**Aim of the task:**
Starting at the first line of the records and stopping at the line that contains "flex:1; padding:0 3px;", transcribe every line exactly and leave out the pictures.

**Data:**

■ ■ ■

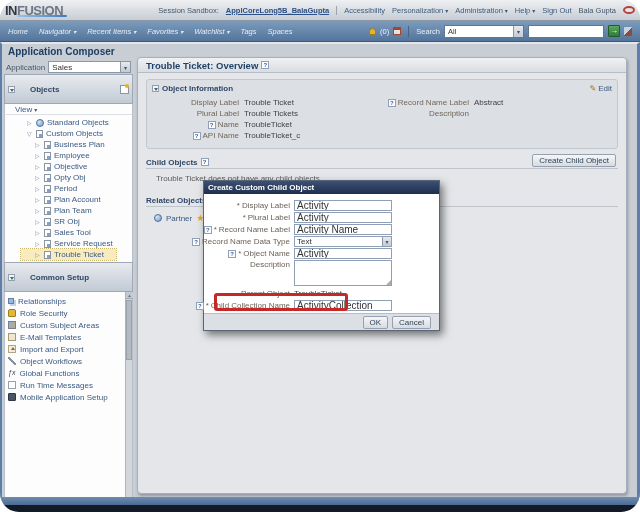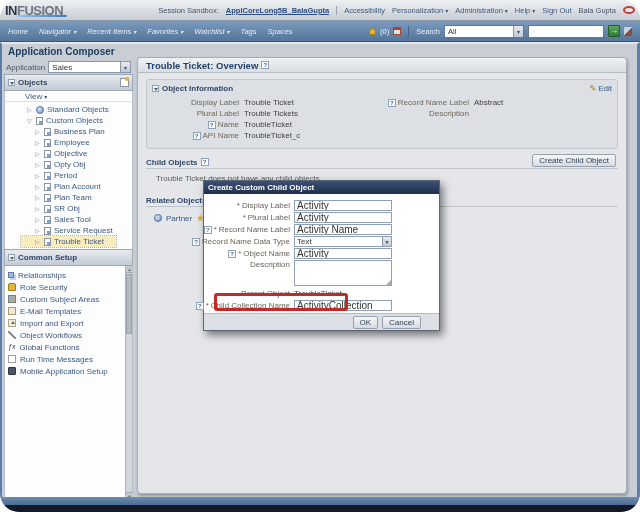--- a/index.html
+++ b/index.html
@@ -50,30 +50,30 @@
     background:linear-gradient(#6d8cb0,#4b6b93); }
   .black-band { position:absolute; top:505px; left:0; width:640px; height:7px; background:#141926; }
 
   .composer-title { position:absolute; left:8px; top:46px; font-size:10px; font-weight:bold; color:#1d3d63; }
 
   
   .sidebar { position:absolute; left:4px; top:60px; width:129px; height:430px; font-size:8px; }
   .app-row { height:14px; display:flex; align-items:center; gap:3px; color:#44566c; padding:0 2px; }
   .mini-select { flex:1; height:12px; background:#fff; border:1px solid #8b97a6; display:flex; align-items:center; }
   .mini-select .sel-txt { flex:1; padding:0 3px; color:#333; }
-  .acc-header { height:17px; background:linear-gradient(#e8ebef,#c2cad4); border:1px solid #9fa9b6;
-    display:flex; align-items:center; gap:3px; padding:0 3px; font-weight:bold; color:#2f4768; }
+  .acc-header { height:30px; background:linear-gradient(#e8ebef,#c2cad4); border:1px solid #9fa9b6;
+    display:flex; align-items:center; gap:15px; padding:0 3px; font-weight:bold; color:#2f4768; }
   .collapse-box { width:7px; height:7px; background:#f2f4f6; border:1px solid #93a0ae; position:relative; }
   .collapse-box::after { content:""; position:absolute; left:1px; top:2px; border-left:2px solid transparent;
     border-right:2px solid transparent; border-top:3px solid #4a627f; }
   .new-obj { margin-left:auto; width:9px; height:9px; background:#fff; border:1px solid #8a94a2; position:relative; }
   .new-obj::after { content:""; position:absolute; right:-1px; top:-2px; width:4px; height:4px;
     background:#e8b32a; border-radius:50%; }
   .view-row { height:11px; background:#fdfdfe; border-left:1px solid #b8bfc8; border-right:1px solid #b8bfc8;
-    display:flex; align-items:center; padding:0 20px; color:#3a5a82; border-bottom:1px solid #dde1e6; }
+    display:flex; align-items:center; padding:0 10px; color:#3a5a82; border-bottom:1px solid #dde1e6; }
   .tree { background:#fdfdfe; border-left:1px solid #b8bfc8; border-right:1px solid #b8bfc8; padding:2px 16px; }
   .trow { height:11px; display:flex; align-items:center; gap:3px; color:#3a5a82; padding-left:6px; white-space:nowrap; }
   .trow.child { padding-left:14px; }
   .trow.selected { background:#f8ecbe; outline:1px dotted #c9b26a; }
   .tri { font-size:6px; color:#7b90ab; width:6px; }
   .globe { width:8px; height:8px; border-radius:50%; border:1px solid #4f709b;
     background:radial-gradient(circle at 30% 30%, #d7e8f8, #6e96c4); }
   .obj-ic { width:7px; height:8px; background:#fff; border:1px solid #8a94a2; position:relative; }
   .obj-ic::after { content:""; position:absolute; right:0; bottom:0; width:3px; height:3px; background:#7fa3cc; }
   .setup-list { background:#fdfdfe; border:1px solid #b8bfc8; border-top:none; position:relative;
@@ -147,21 +147,21 @@
   .dselect .sel-btn { width:9px; }
   .drow.desc { height:26px; align-items:flex-start; margin-bottom:2px; }
   .dtextarea { width:98px; height:26px; border:1px solid #8fa0b5; resize:none; font-family:inherit; font-size:8px; position:relative; }
   .ta-wrap { position:relative; width:98px; height:26px; }
   .ta-grip { position:absolute; right:1px; bottom:1px; width:0; height:0;
     border-left:5px solid transparent; border-bottom:5px solid #a8aeb6; }
   .dstatic { color:#3f3f3f; }
   .red-box { position:absolute; left:10px; top:112px; width:134px; height:18px;
     border:3px solid #c62828; border-radius:3px; pointer-events:none; }
   .dlg-footer { position:absolute; left:0; right:0; bottom:0; height:17px; background:#dce0e5;
-    border-top:1px solid #b7bdc5; display:flex; align-items:center; justify-content:flex-end; gap:4px; padding:0 18px; }
+    border-top:1px solid #b7bdc5; display:flex; align-items:center; justify-content:flex-end; gap:4px; padding:0 8px; }
 </style>
 </head>
 <body>
 
 <div class="screen">
 
   <div class="ghead">
     <div class="logo">
       <span class="lg1">IN</span><span class="lg2">FUSION</span>
     </div>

■ ■ ■

**Result of the task:**
--- a/index.html
+++ b/index.html
@@ -50,30 +50,30 @@
     background:linear-gradient(#6d8cb0,#4b6b93); }
   .black-band { position:absolute; top:505px; left:0; width:640px; height:7px; background:#141926; }
 
   .composer-title { position:absolute; left:8px; top:46px; font-size:10px; font-weight:bold; color:#1d3d63; }
 
   
   .sidebar { position:absolute; left:4px; top:60px; width:129px; height:430px; font-size:8px; }
   .app-row { height:14px; display:flex; align-items:center; gap:3px; color:#44566c; padding:0 2px; }
   .mini-select { flex:1; height:12px; background:#fff; border:1px solid #8b97a6; display:flex; align-items:center; }
   .mini-select .sel-txt { flex:1; padding:0 3px; color:#333; }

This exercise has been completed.